Proufoundly humane, this view is also therefore radical. Not like Stalin or Castro, though, for it doesn't ask us to sacrifice ourselves for some ideal. No, what's really radical about this radical view is that it reaches out to help us. It helps us express ourselves, and thus empowers us.

Kaye wants to change the world, but he knows that for the world to change, YOU have to be able to say what you want to say. God knows where that leaves him, but for you the results are all good: this book REALLY does want you to find your voice, and it goes after it with both a teacher's touch and a revolutionary's zeal.

God knows, its helped me.

This is the Writing book you want on your shelf5
When I first got into college, I had absolutely no idea how to
write. I had written papers in high school, yet it had always been an agonizing process. As a result, I dreaded every paper assignment, and put off writing until the last minute. Then, one day, in the midst of such procrastination, I discovered this book on the library's shelf.

Shelved between two books on grammar, this book looked like another long-winded treatise on sentence construction. Yet after opening the book, I was pleasantly surprised.
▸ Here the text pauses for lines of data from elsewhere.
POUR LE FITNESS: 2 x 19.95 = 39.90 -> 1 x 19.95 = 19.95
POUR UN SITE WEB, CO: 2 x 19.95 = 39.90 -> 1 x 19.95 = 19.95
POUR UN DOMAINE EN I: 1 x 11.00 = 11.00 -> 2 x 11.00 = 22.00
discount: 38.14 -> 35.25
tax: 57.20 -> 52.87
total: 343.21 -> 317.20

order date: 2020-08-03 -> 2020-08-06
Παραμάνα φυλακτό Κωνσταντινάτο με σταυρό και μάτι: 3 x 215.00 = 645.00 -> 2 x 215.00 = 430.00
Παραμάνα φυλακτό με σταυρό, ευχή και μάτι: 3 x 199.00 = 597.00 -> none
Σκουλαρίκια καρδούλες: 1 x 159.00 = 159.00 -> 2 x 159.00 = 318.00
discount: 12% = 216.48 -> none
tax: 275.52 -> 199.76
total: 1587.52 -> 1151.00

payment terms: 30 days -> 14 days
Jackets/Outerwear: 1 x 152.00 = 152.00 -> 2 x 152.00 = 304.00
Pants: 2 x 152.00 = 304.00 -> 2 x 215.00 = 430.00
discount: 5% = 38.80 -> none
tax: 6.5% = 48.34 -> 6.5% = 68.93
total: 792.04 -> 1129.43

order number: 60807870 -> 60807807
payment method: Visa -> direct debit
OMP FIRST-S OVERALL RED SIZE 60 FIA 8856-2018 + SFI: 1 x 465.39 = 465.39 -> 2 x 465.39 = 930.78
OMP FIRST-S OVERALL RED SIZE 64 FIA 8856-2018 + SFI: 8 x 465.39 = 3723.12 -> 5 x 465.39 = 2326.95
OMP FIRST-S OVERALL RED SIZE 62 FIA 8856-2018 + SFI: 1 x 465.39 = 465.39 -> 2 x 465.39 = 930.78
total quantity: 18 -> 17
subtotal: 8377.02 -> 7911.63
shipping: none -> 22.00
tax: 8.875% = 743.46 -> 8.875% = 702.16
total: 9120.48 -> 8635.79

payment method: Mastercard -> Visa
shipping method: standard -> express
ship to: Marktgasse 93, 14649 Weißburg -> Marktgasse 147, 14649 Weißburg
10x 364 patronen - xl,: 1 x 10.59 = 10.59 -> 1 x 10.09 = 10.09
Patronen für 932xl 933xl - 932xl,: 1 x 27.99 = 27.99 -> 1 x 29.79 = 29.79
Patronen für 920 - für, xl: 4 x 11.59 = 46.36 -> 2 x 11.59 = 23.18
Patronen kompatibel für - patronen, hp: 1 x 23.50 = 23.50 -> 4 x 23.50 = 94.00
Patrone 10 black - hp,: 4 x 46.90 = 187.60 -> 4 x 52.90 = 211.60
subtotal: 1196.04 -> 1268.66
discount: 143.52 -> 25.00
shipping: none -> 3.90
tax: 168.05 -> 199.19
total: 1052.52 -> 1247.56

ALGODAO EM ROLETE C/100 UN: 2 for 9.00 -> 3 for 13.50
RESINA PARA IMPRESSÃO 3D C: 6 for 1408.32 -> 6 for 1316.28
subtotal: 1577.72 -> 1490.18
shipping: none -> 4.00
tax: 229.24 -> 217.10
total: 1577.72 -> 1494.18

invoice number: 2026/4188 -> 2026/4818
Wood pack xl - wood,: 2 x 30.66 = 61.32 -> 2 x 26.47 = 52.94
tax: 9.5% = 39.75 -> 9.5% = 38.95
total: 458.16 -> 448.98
Sanford Kaye's book, Writing Under Pressure, puts forth an interesting, well thought out strategy for writing papers. Through a case study, and then specific applications, he outlines his strategy in a clear, easily understandable way that is immediately applicable. Yet this is not this book's main strength. Kaye clearly loves writing, and he communicates this in a way that makes the reader feel the same way. Now, this is the book I turn to whenever I feel overwhelmed by a writing task. So if you are looking for a book on writing, or even if you are not, you cannot do better than Sanford Kaye's Writing Under Pressure.

If you can read, you can write . . .5
This book takes the !!ARRGH!! out of writing. Concentrating on academic assignments, the author, who has been there-done that, lets students in on his secrets of how to relax and make ANY subject interesting to the writer - and, therefore, the reader. Writing Under Pressure is clearly written (the author practices what he preaches), but contains enough lightness and human touches to make you forget you're not reading it for pleasure. I would recommend this book to someone who is learning (or re-learning) how to write assigned term papers or essays.